Texas hoping to revive law on burial of fetal remains
NEW ORLEANS (AP) — Texas attorneys asked a federal appeals court Thursday to revive the state’s requirement that fetal remains from abortions and miscarriages at health care facilities be buried or cremated.
A three-judge panel of the 5th U.S. Circuit Court of Appeals in New Orleans gave no indication when it would rule following the arguments. One panel member raised the possibility that a decision could be delayed until after the Supreme Court rules in a pending Louisiana abortion regulation case. No date for consideration has been set in that case.
The law, blocked last year by U.S. District Judge David Ezra, requires that fetal tissue remains from abortions, miscarriages or ectopic pregnancies at health care facilities, including abortion clinics, be buried or cremated. It requires that ashes from cremation of such remains be scattered “in any manner as authorized by law” or buried. It says they cannot be placed in a landfill.
Lawyers for the state, in defending the law, say abortion rights attorneys challenging the law on behalf of clinics failed to prove those facilities would be unable to comply with the law. And they said Texas has a legitimate legal interest in “respecting the dignity of unborn life.”
“Treating embryos and fetuses as medical waste ... is the literal definition of devaluing them,” Beth Klusmann, an assistant solicitor general with the Texas Attorney General’s Office, told the panel, arguing that Ezra’s ruling should be overturned.
Ezra also found that the law imposes a burden on women seeking abortions because it “increases the grief, stigma, shame, and distress of women experiencing an abortion, whether induced or spontaneous.”
Klusmann emphasized that the clinics lacked testimony from their clients regarding their feelings about the burial and cremation requirements. But David Brown, an attorney for the clinics, noted the trial record did include testimony from a woman who sought treatment at a hospital for a miscarriage. He said she was upset upon learning of the hospital’s requirement for interment of the remains.

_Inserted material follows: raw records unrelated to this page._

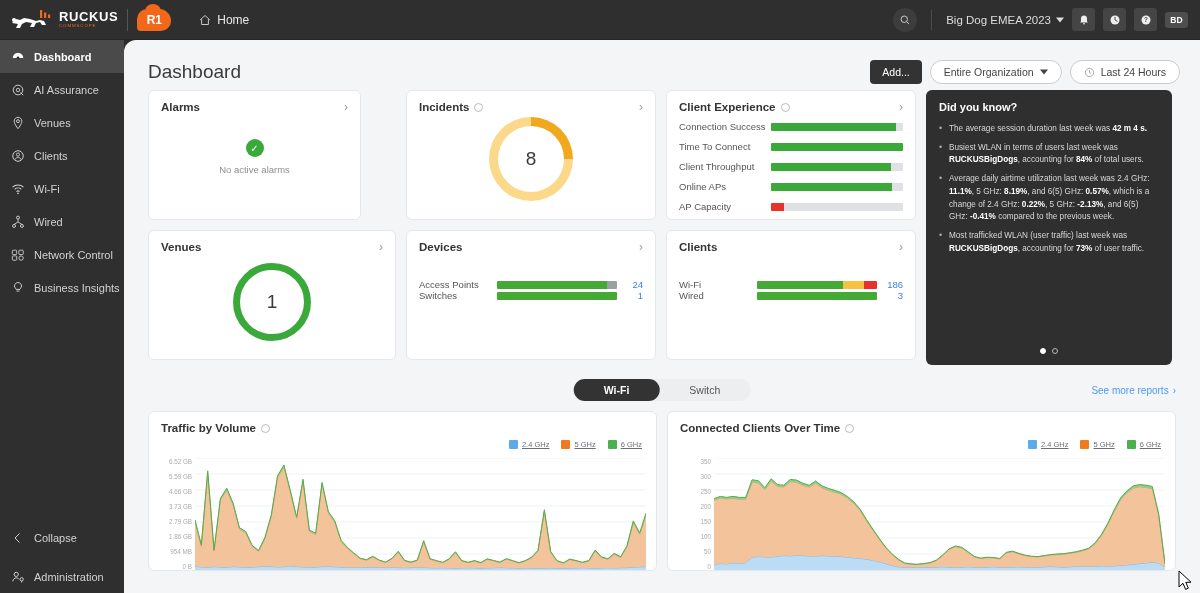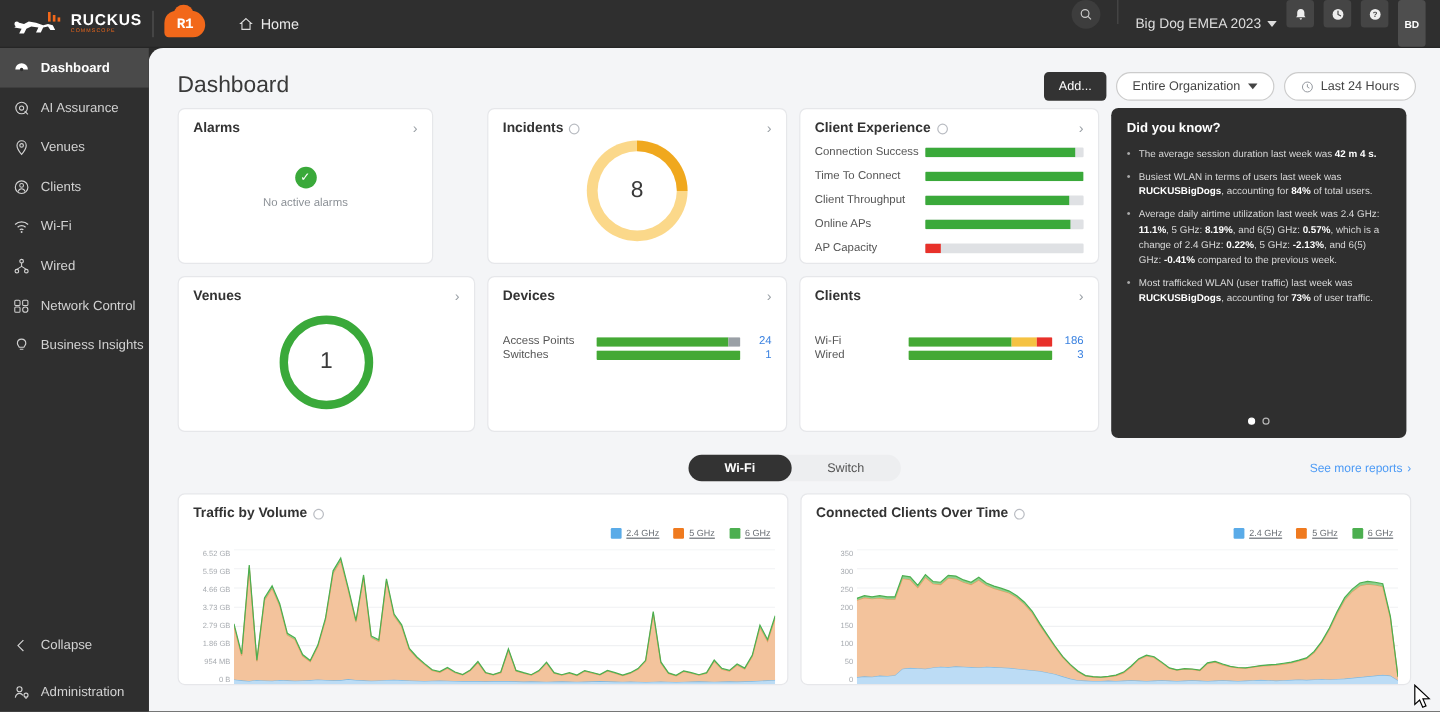--- a/index.html
+++ b/index.html
@@ -26,42 +26,42 @@
     width: 34px; height: 22px;
   }
   .r1-cloud {
     position: absolute; inset: 0; background: #f2681a;
     border-radius: 11px 13px 11px 4px;
   }
   .r1-cloud::before {
     content: ""; position: absolute; top: -5px; left: 8px;
     width: 16px; height: 14px; background: #f2681a; border-radius: 50%;
   }
-  .r1-text { position: relative; color: #fff; font-size: 12px; font-weight: bold; letter-spacing: -.3px; font-family: Liberation Mono, monospace; }
+  .r1-text { position: relative; color: #fff; font-size: 12px; font-weight: bold; letter-spacing: -.3px; }
   .home-link {
     display: flex; align-items: center; gap: 6px; margin-left: 28px;
     color: #e8e8e8; font-size: 12px; cursor: pointer;
   }
   .topbar-right {
-    margin-left: auto; display: flex; gap: 8px; padding-right: 12px;
+    margin-left: auto; display: flex; align-items: center; gap: 8px; padding-right: 12px;
   }
   .icon-circle {
     width: 24px; height: 24px; border-radius: 50%; background: #3d3d3d;
     display: flex; align-items: center; justify-content: center; cursor: pointer;
   }
   .tb-div { width: 1px; height: 20px; background: #4a4a4a; margin: 0 6px; }
   .org-select {
     color: #ddd; font-size: 11.5px; display: flex; align-items: center; gap: 5px; cursor: pointer;
   }
   .sq-btn {
     width: 23px; height: 23px; border-radius: 3px; background: #454545;
     display: flex; align-items: center; justify-content: center; cursor: pointer;
   }
   .avatar-btn {
-    width: 23px; height: 39px; border-radius: 3px; background: #4e4e4e;
+    width: 23px; height: 16px; border-radius: 3px; background: #4e4e4e;
     display: flex; align-items: center; justify-content: center;
     color: #fff; font-size: 8.5px; font-weight: bold; cursor: pointer;
   }
 
   
   .sidebar {
     position: absolute; top: 40px; left: 0; width: 124px; height: 553px;
     background: #2f2f2f; display: flex; flex-direction: column; z-index: 15;
   }
   .nav-item {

“She felt she was being treated as a child,” Brown said.
The case was heard by the 5th Circuit’s chief judge, Carl Stewart, a nominee of President Bill Clinton; Judge Rhesa Barksdale, nominated to the court by President George H.W. Bush; and Judge Gregg Costa, nominated by President Barack Obama.
Costa questioned both sides about whether it might be best to put off a decision until after the Supreme Court rules in the Louisiana case, June Medical Services v. Gee. The case involves that state’s currently blocked requirement that says abortion providers must have admitting privileges at nearby hospitals.
Attorneys presenting arguments about the Texas law on both sides said they would prefer that the panel not delay a ruling.
The 5th Circuit is already holding a decision in another Texas abortion regulation case in abeyance pending action in the Louisiana case.